# WHAT IS NEEDED
From the entries below, copy each line in which the word "none" occurs.

Difference listings
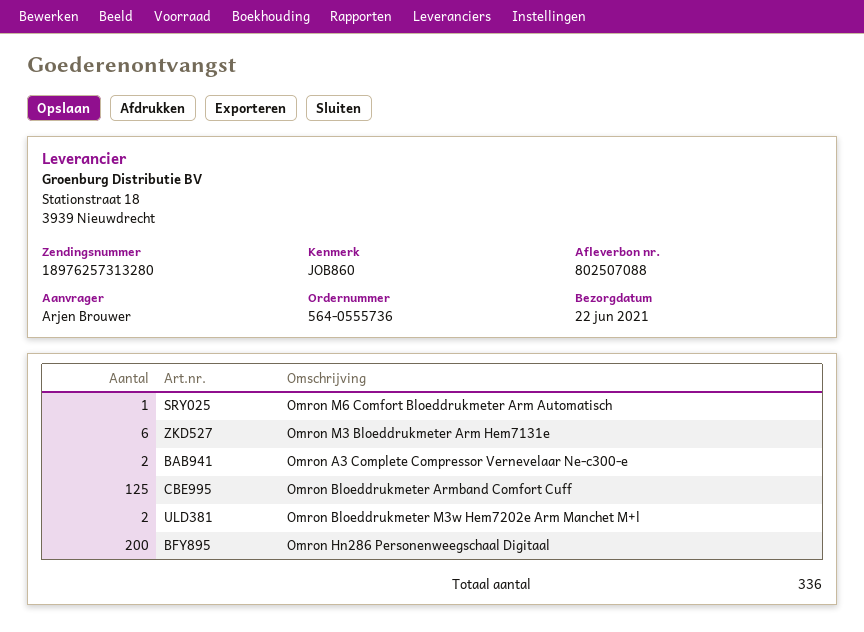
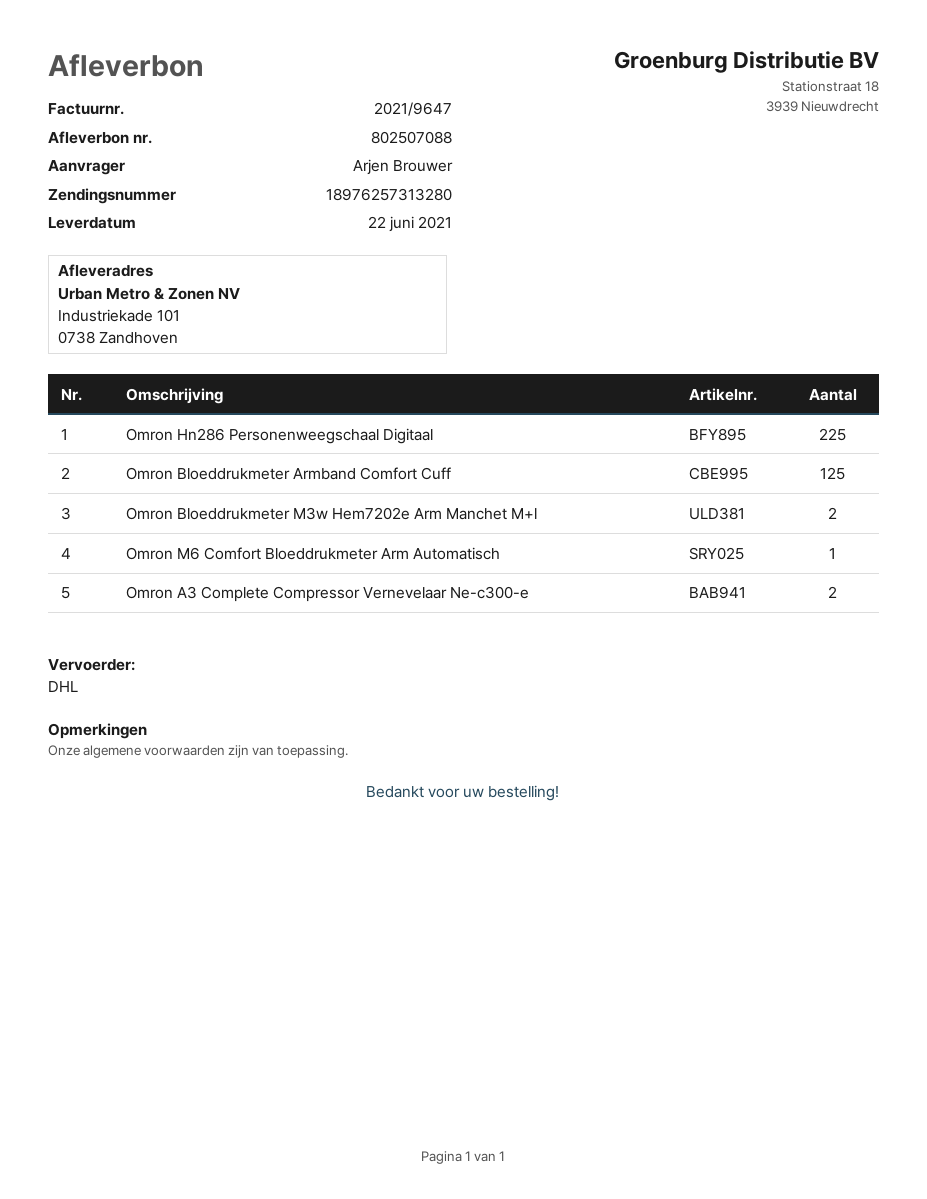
Omron M3 Bloeddrukmeter Arm Hem7131e: 6 -> none
Omron Hn286 Personenweegschaal Digitaal: 200 -> 225

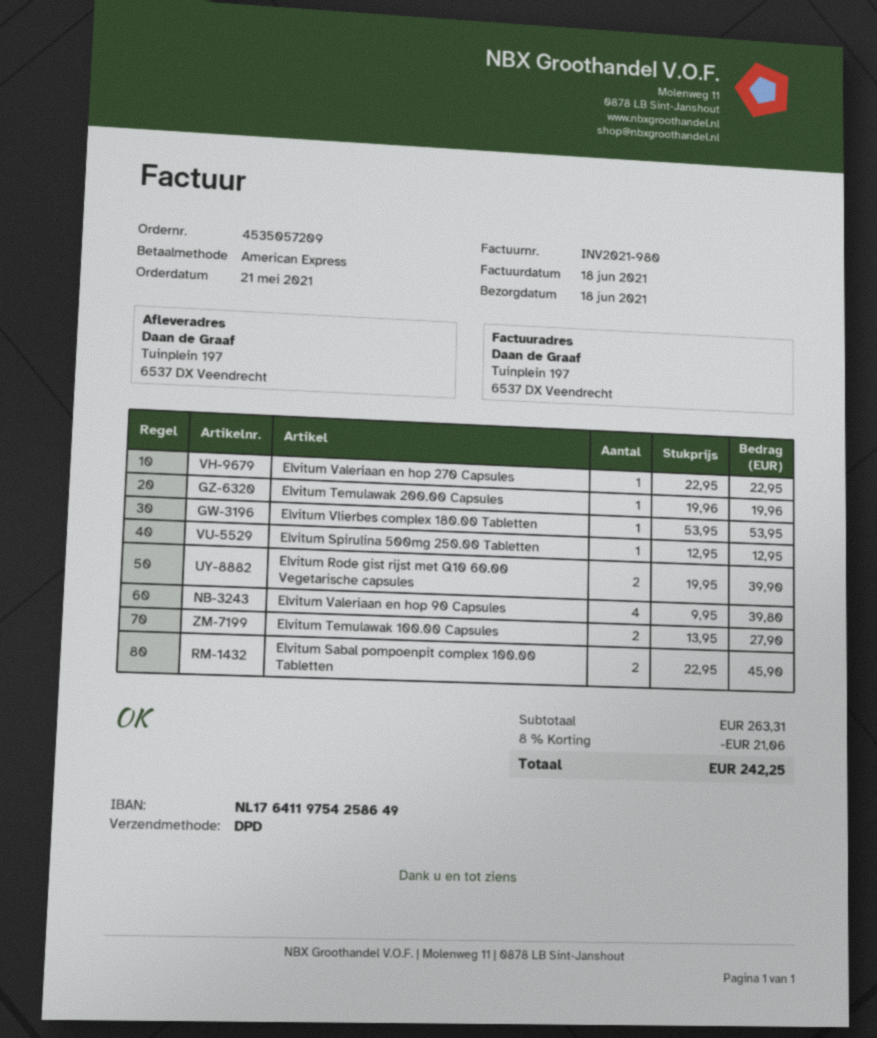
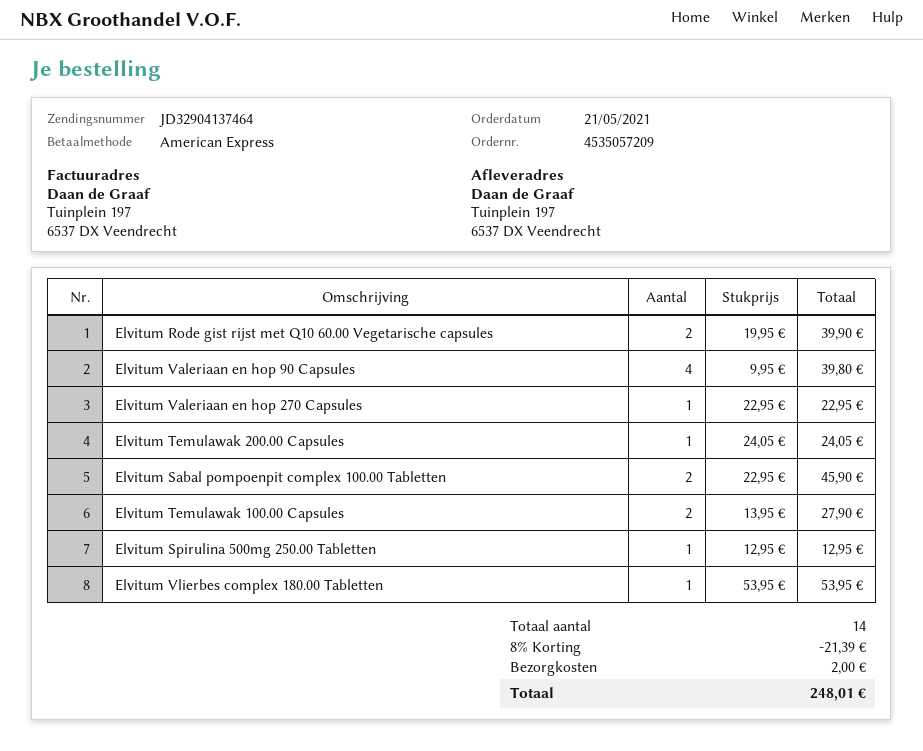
Elvitum Temulawak 200.00 Capsules: 1 x 19.96 = 19.96 -> 1 x 24.05 = 24.05
discount: 8% = 21.06 -> 8% = 21.39
shipping: none -> 2.00
total: 242.25 -> 248.01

# TASK SOLUTION
Omron M3 Bloeddrukmeter Arm Hem7131e: 6 -> none
shipping: none -> 2.00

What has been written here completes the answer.